Description of the task: Check the material that follows for the word "dlabel" and say how many lines contain it, with no other words.

Data:
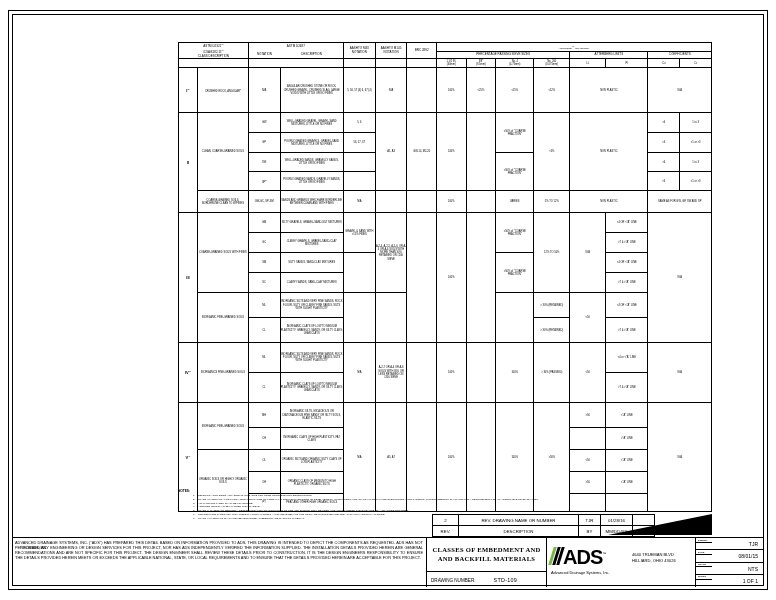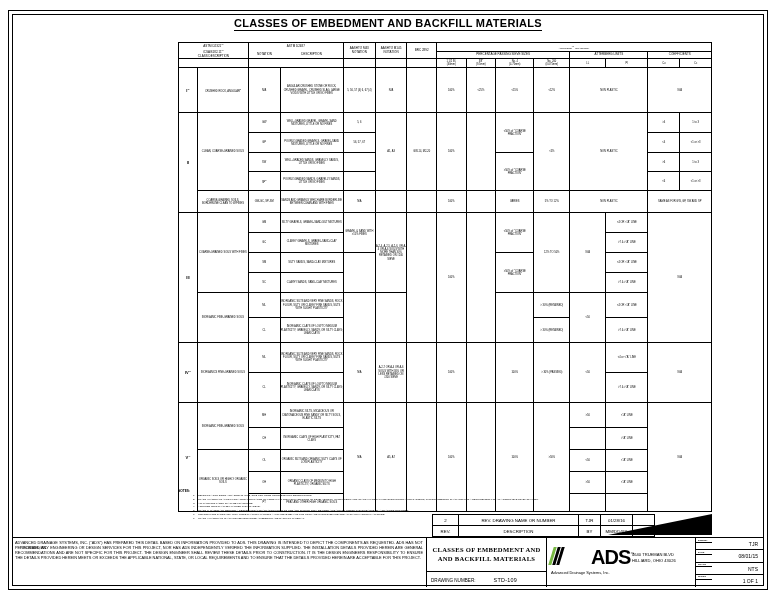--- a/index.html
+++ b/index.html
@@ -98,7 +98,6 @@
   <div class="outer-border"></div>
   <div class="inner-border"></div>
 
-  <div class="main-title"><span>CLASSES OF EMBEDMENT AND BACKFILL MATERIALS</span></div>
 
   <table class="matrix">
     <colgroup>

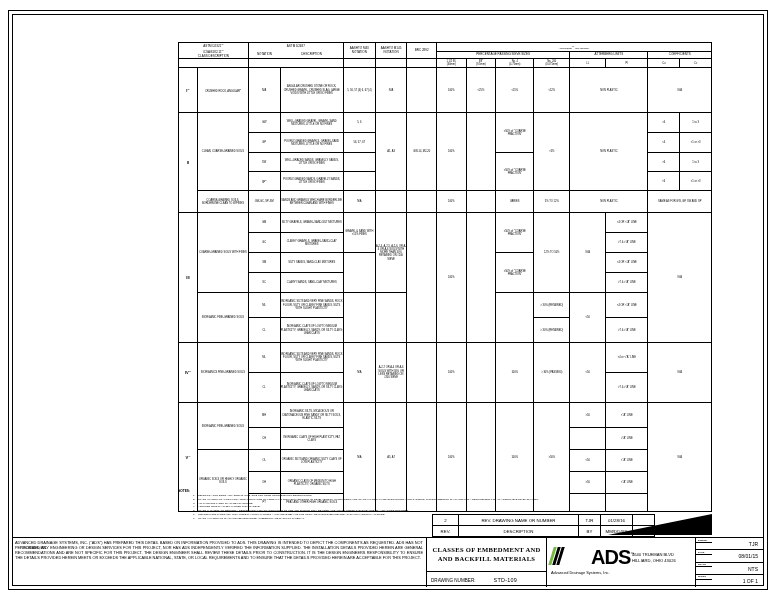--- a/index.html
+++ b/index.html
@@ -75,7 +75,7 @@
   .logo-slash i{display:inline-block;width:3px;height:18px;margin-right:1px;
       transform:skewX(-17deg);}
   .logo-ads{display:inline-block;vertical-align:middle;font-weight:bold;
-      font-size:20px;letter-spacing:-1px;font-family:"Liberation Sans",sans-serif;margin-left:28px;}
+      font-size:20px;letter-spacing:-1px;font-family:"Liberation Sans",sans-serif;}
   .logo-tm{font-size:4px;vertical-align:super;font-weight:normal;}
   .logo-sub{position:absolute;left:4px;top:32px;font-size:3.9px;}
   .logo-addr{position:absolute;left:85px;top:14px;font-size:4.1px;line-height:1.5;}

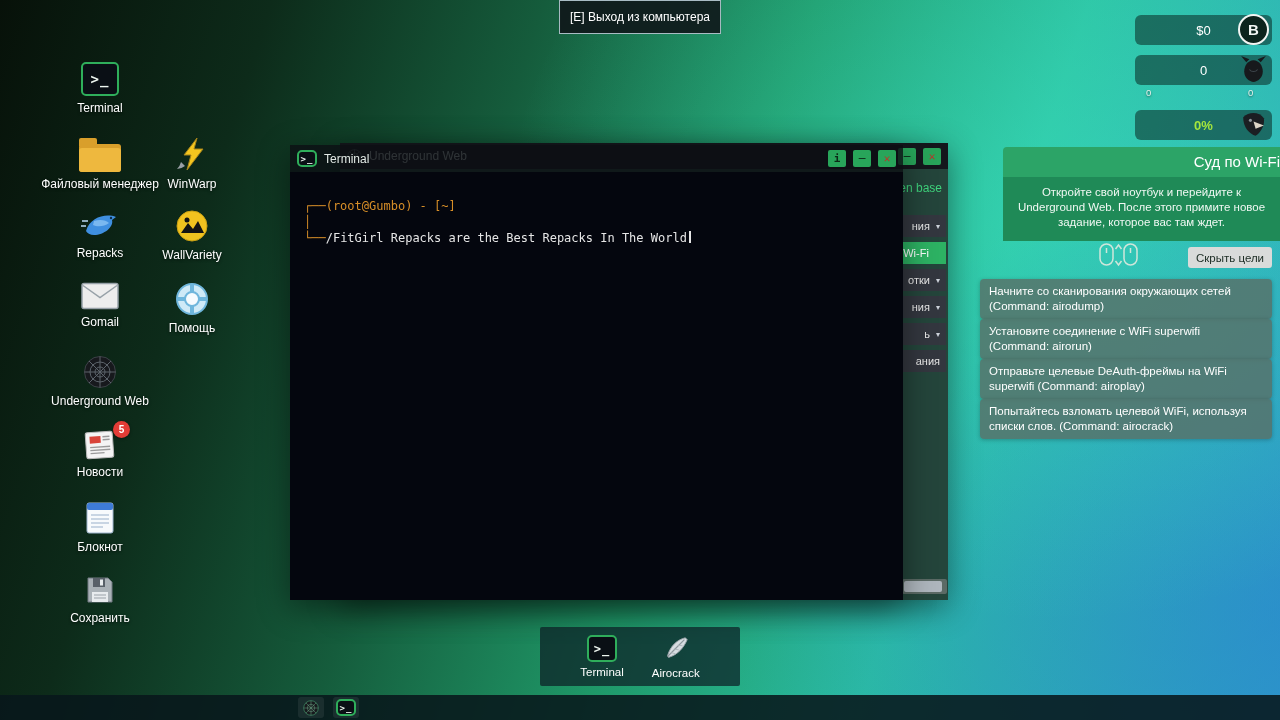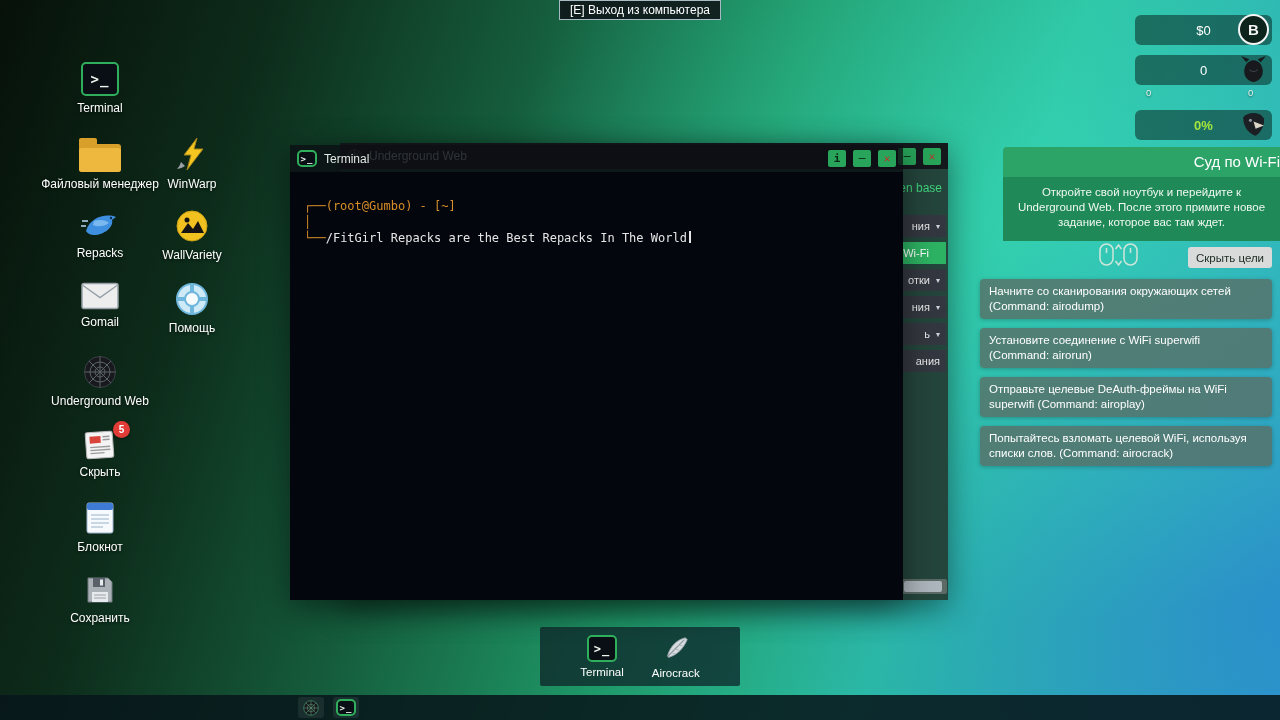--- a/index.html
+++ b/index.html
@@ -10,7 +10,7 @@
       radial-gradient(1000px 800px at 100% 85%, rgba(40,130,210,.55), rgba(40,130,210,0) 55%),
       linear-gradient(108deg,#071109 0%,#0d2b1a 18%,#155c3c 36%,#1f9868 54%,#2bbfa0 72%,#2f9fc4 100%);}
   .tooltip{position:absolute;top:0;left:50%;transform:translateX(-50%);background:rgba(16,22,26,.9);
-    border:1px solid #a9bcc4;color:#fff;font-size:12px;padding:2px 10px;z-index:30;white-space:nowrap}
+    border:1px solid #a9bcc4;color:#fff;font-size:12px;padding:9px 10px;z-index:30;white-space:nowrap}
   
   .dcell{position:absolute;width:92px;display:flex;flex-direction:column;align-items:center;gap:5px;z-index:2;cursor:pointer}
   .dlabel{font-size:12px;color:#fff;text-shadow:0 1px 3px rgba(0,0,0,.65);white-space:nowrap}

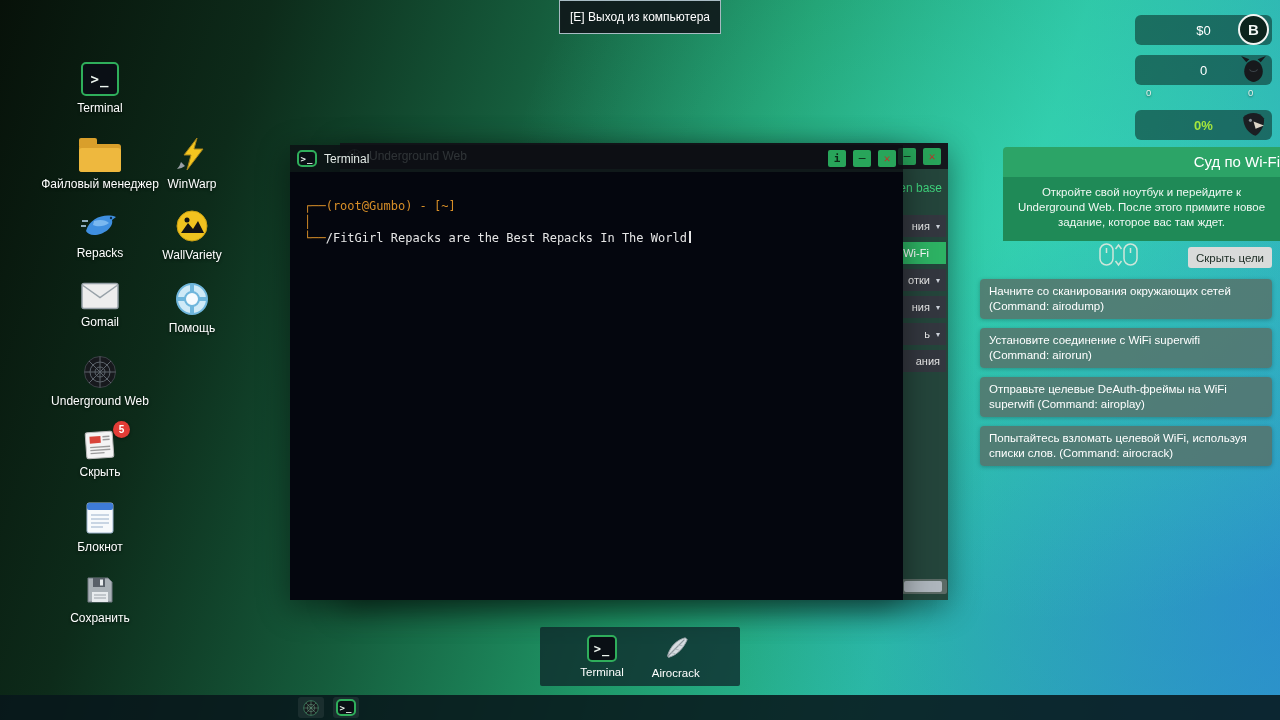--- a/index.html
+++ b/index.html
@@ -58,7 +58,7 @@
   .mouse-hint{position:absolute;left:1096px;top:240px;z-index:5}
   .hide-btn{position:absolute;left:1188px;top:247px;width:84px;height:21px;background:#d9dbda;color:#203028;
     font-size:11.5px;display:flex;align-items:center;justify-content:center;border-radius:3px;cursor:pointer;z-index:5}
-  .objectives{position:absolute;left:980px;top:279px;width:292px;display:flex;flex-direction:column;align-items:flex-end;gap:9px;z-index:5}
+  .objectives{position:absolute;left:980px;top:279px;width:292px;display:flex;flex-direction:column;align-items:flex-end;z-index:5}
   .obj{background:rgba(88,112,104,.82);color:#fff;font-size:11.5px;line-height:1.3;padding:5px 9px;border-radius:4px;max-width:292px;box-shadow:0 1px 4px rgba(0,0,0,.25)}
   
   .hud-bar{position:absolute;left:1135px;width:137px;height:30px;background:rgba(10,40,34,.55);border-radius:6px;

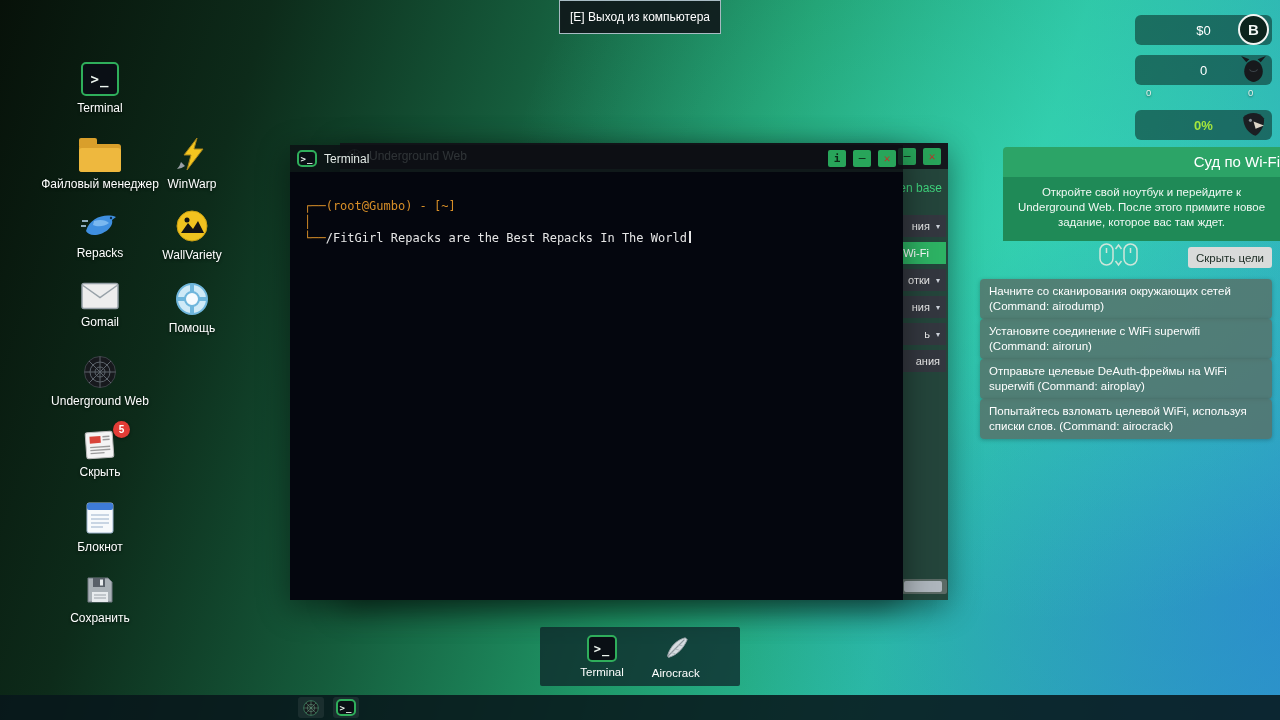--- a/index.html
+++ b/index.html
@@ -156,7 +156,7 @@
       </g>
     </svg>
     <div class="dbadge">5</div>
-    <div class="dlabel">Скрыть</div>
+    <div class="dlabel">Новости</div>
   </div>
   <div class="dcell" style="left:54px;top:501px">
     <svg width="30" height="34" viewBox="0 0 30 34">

Exercise solution: 3